Moreover, in cases where these innovations have been successful, it
is clear that the changes satisfy the instructors longing for
greater collaboration with their colleagues.
Chapters eight and nine, The Institutional Influences
on Teaching: The Potential Power of Teaching Colleges
and Funding and Policy: The Neglect of Teaching, emphasize
points made in other chapters in the book about the ways the teaching
and learning enterprise is influenced by institutional forces. Chapter
eight focuses on the roles of individuals in the community college,
from the instructor to the administrators, in shaping the institutional
culture, while chapter nine looks into the interplay of funding with
local and federal policy. The authors illustrate that, while community
colleges are definitely in need of increased funding and additional
resources, it is equally critical that the institutions determine how
those resources can be directed toward the improvement of instruction.
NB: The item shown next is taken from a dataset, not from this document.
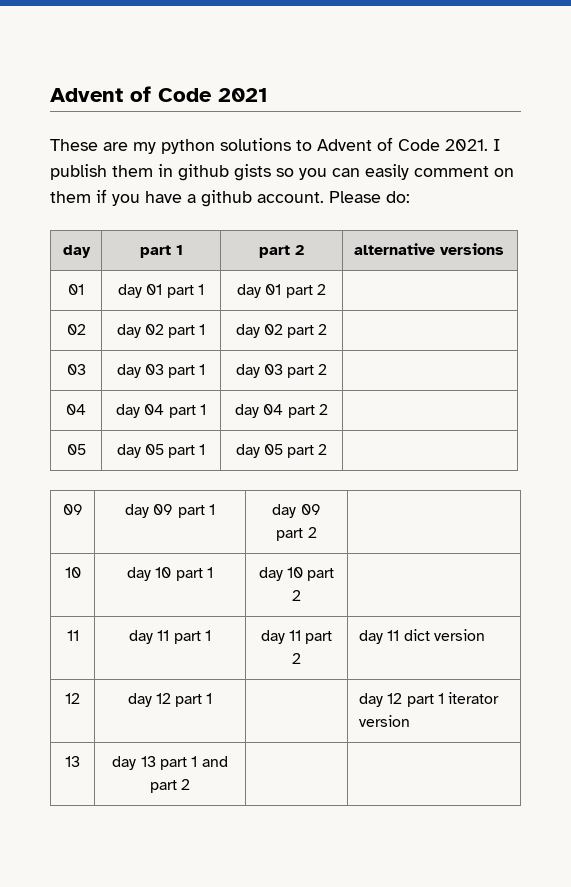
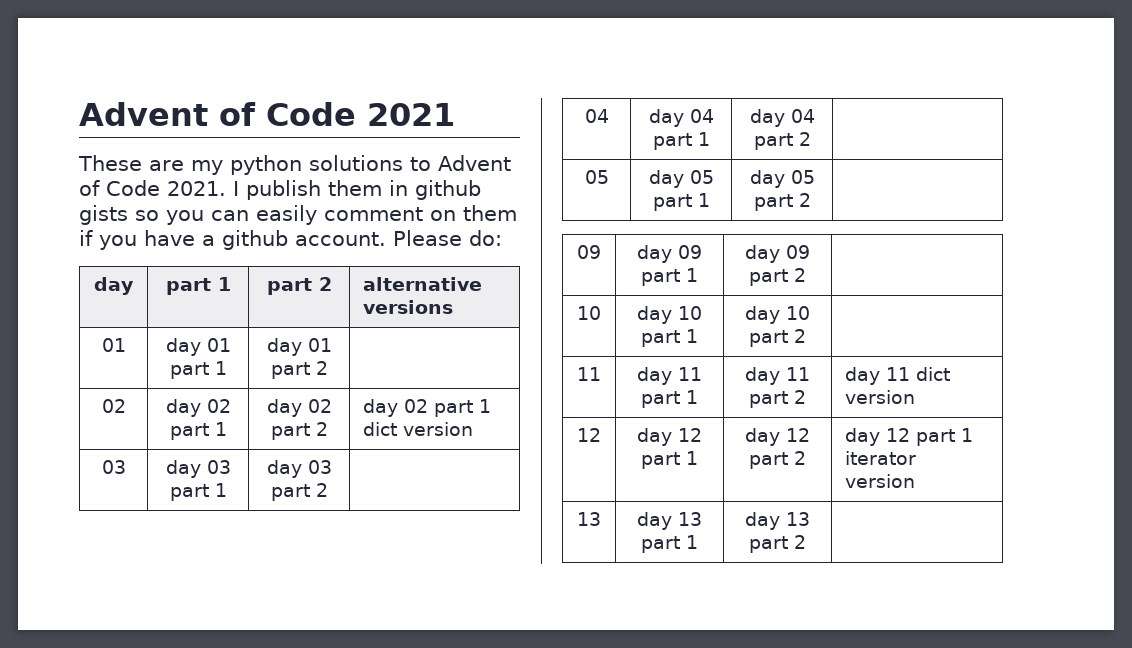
(328, 329) none -> [363,399,492,417] [363,422,474,436] day 02 part 1 dict version
(213, 698) none -> [745,428,810,446] [749,451,806,469] day 12 part 2
[201,756,228,767] [149,779,191,793] and part 2 | | -> [745,512,810,530] [749,535,806,553] | day 13 part 2 |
The final chapter, Alternative Futures: Creating
the Teaching College, represents perhaps the most
challenging chapter for the authors, as it wrestles with a range of
conflicting pressures on community colleges. For example, how will community
colleges preserve the ideals of open access and yet
still be part of higher education and the collegiate sector
(p. 350)? How will community colleges recover from practices that
encourage fragmentation rather than coherence (p. 351) in their
curriculum? The authors conclude that good teaching is necessary
to reconcile the conflicting demands placed on community colleges
(p. 362), but until such questions are opened up to public examination,
teaching in the community college will continue to be a haphazard and
lonely endeavor for many instructors.
In their concluding comments, the reader is reminded
that, relative to other educational institutions, community colleges
are certainly the most varied in their students and purposes (p.
356). For this reason, identifying what constitutes good teaching
is rarely obvious. The value of Honored but Invisible lies in
its ability to bring clarity and vision to what good teaching
can and should look like in the community college.
M.G.S.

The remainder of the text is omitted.